───── Record excerpts
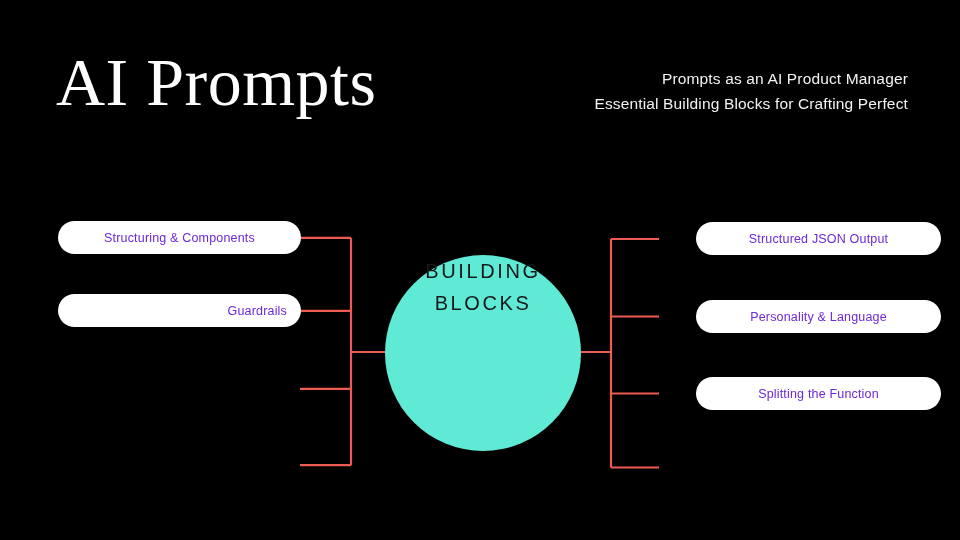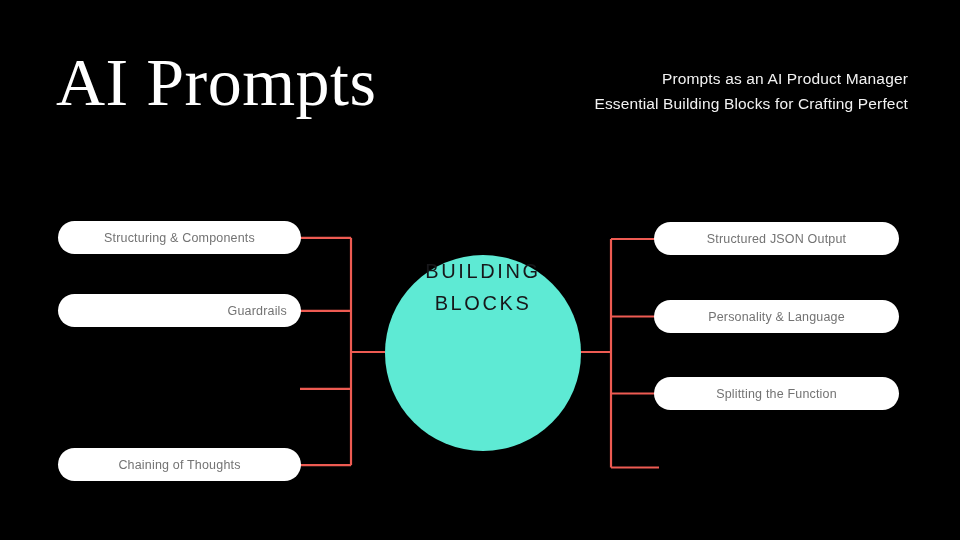--- a/index.html
+++ b/index.html
@@ -81,7 +81,7 @@
   .pill .pill-label {
     font-family: "Liberation Sans", sans-serif;
     font-size: 12.5px;
-    color: #737373;
+    color: #6d28d9;
     letter-spacing: 0.18px;
     white-space: nowrap;
   }

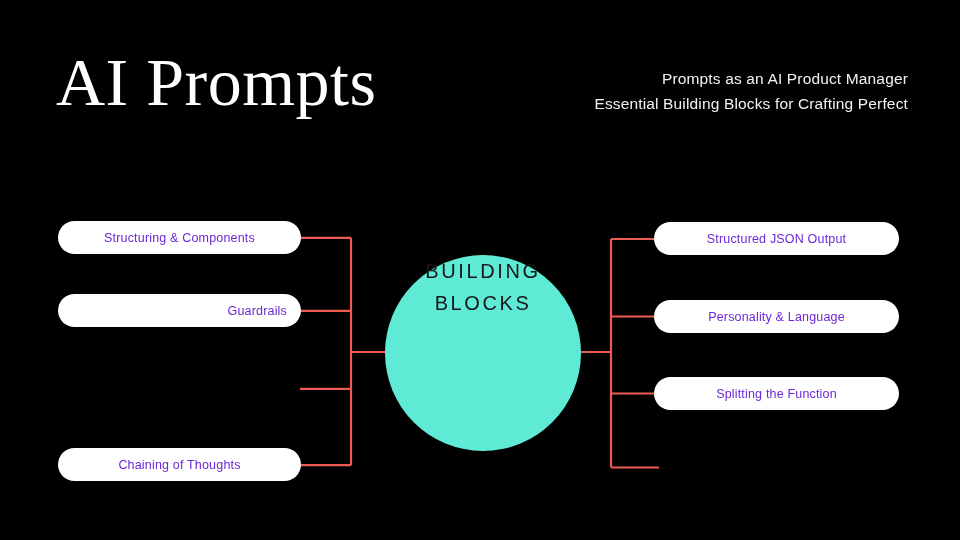--- a/index.html
+++ b/index.html
@@ -86,7 +86,7 @@
     white-space: nowrap;
   }
   .pill.left  { left: 58px;  width: 243px; }
-  .pill.right { left: 654px; width: 245px; }
+  .pill.right { left: 696px; width: 245px; }
 
   .pill.l0 { top: 221px; }
   .pill.l1 { top: 294px; justify-content: flex-end; }

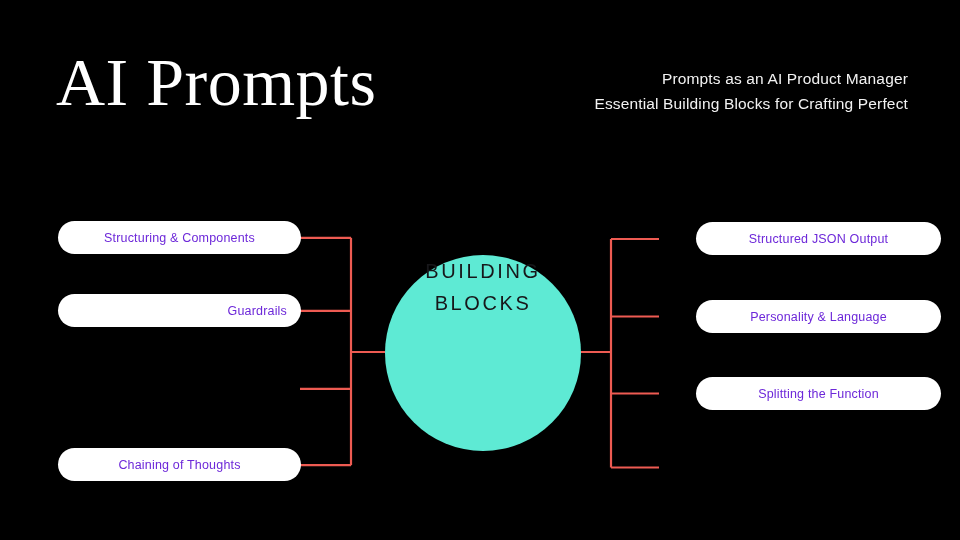--- a/index.html
+++ b/index.html
@@ -156,9 +156,6 @@
   <div class="pill left l1">
     <span class="pill-label">Guardrails</span>
   </div>
-  <div class="pill left l3">
-    <span class="pill-label">Chaining of Thoughts</span>
-  </div>
 
   <div class="pill right r0">
     <span class="pill-label">Structured JSON Output</span>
──────────
Each line in the records above should be reproduced exactly; images are not copied.

--- a/index.html
+++ b/index.html
@@ -81,7 +81,7 @@
   .pill .pill-label {
     font-family: "Liberation Sans", sans-serif;
     font-size: 12.5px;
-    color: #737373;
+    color: #6d28d9;
     letter-spacing: 0.18px;
     white-space: nowrap;
   }

--- a/index.html
+++ b/index.html
@@ -86,7 +86,7 @@
     white-space: nowrap;
   }
   .pill.left  { left: 58px;  width: 243px; }
-  .pill.right { left: 654px; width: 245px; }
+  .pill.right { left: 696px; width: 245px; }
 
   .pill.l0 { top: 221px; }
   .pill.l1 { top: 294px; justify-content: flex-end; }

--- a/index.html
+++ b/index.html
@@ -156,9 +156,6 @@
   <div class="pill left l1">
     <span class="pill-label">Guardrails</span>
   </div>
-  <div class="pill left l3">
-    <span class="pill-label">Chaining of Thoughts</span>
-  </div>
 
   <div class="pill right r0">
     <span class="pill-label">Structured JSON Output</span>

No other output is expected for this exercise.